• _Data records_
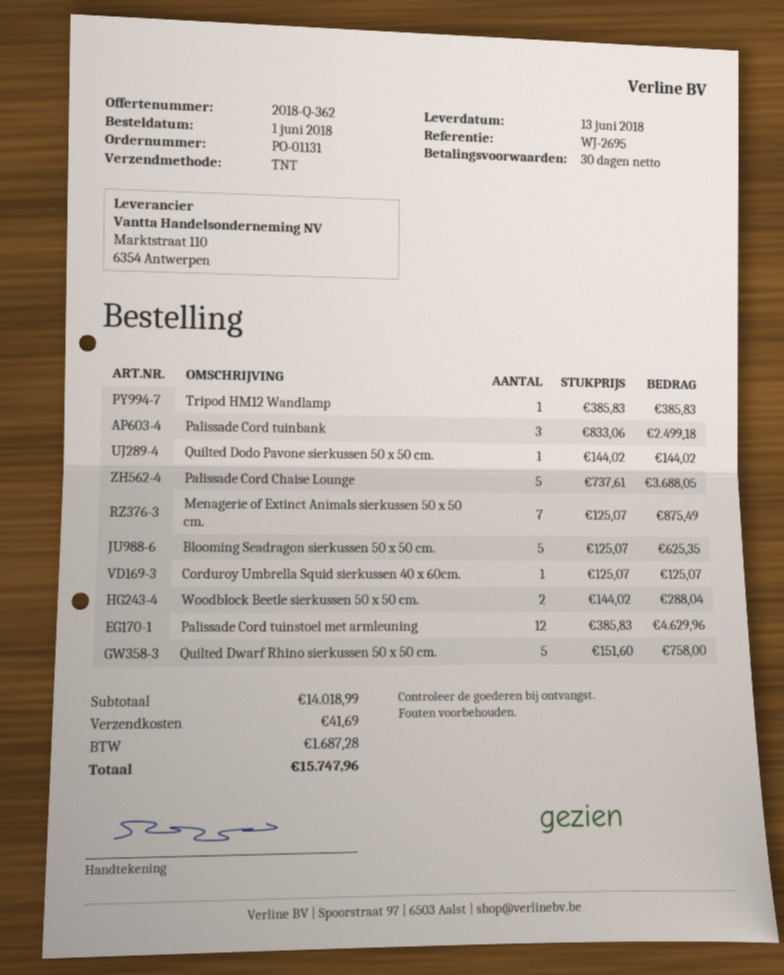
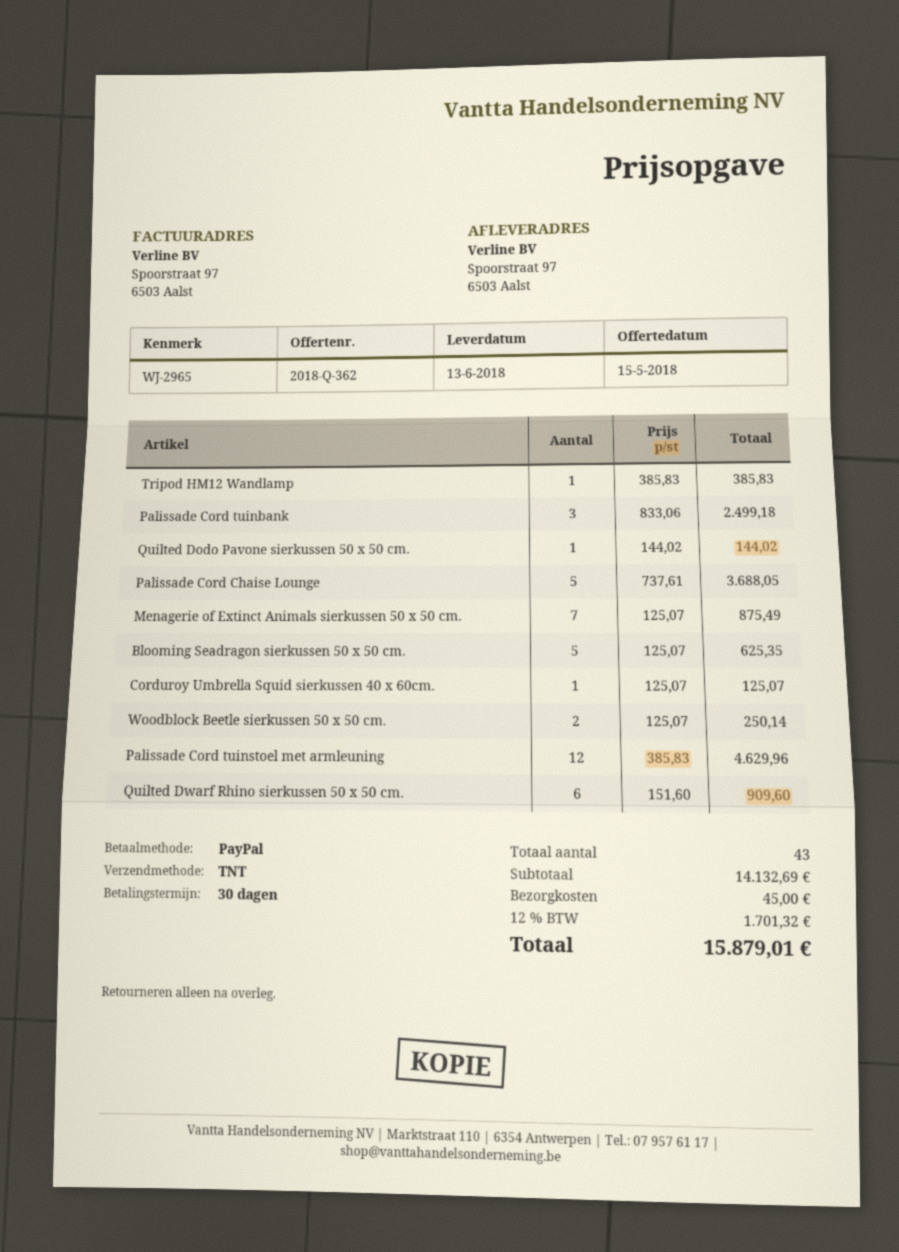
reference: WJ-2695 -> WJ-2965
Woodblock Beetle sierkussen 50 x 50 cm.: 2 x 144.02 = 288.04 -> 2 x 125.07 = 250.14
Quilted Dwarf Rhino sierkussen 50 x 50 cm.: 5 x 151.60 = 758.00 -> 6 x 151.60 = 909.60
subtotal: 14018.99 -> 14132.69
shipping: 41.69 -> 45.00
tax: 1687.28 -> 1701.32
total: 15747.96 -> 15879.01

• _Problem to solve_
Drop every picture and repeat the rest of the entries exactly.

• _Written response_
reference: WJ-2695 -> WJ-2965
Woodblock Beetle sierkussen 50 x 50 cm.: 2 x 144.02 = 288.04 -> 2 x 125.07 = 250.14
Quilted Dwarf Rhino sierkussen 50 x 50 cm.: 5 x 151.60 = 758.00 -> 6 x 151.60 = 909.60
subtotal: 14018.99 -> 14132.69
shipping: 41.69 -> 45.00
tax: 1687.28 -> 1701.32
total: 15747.96 -> 15879.01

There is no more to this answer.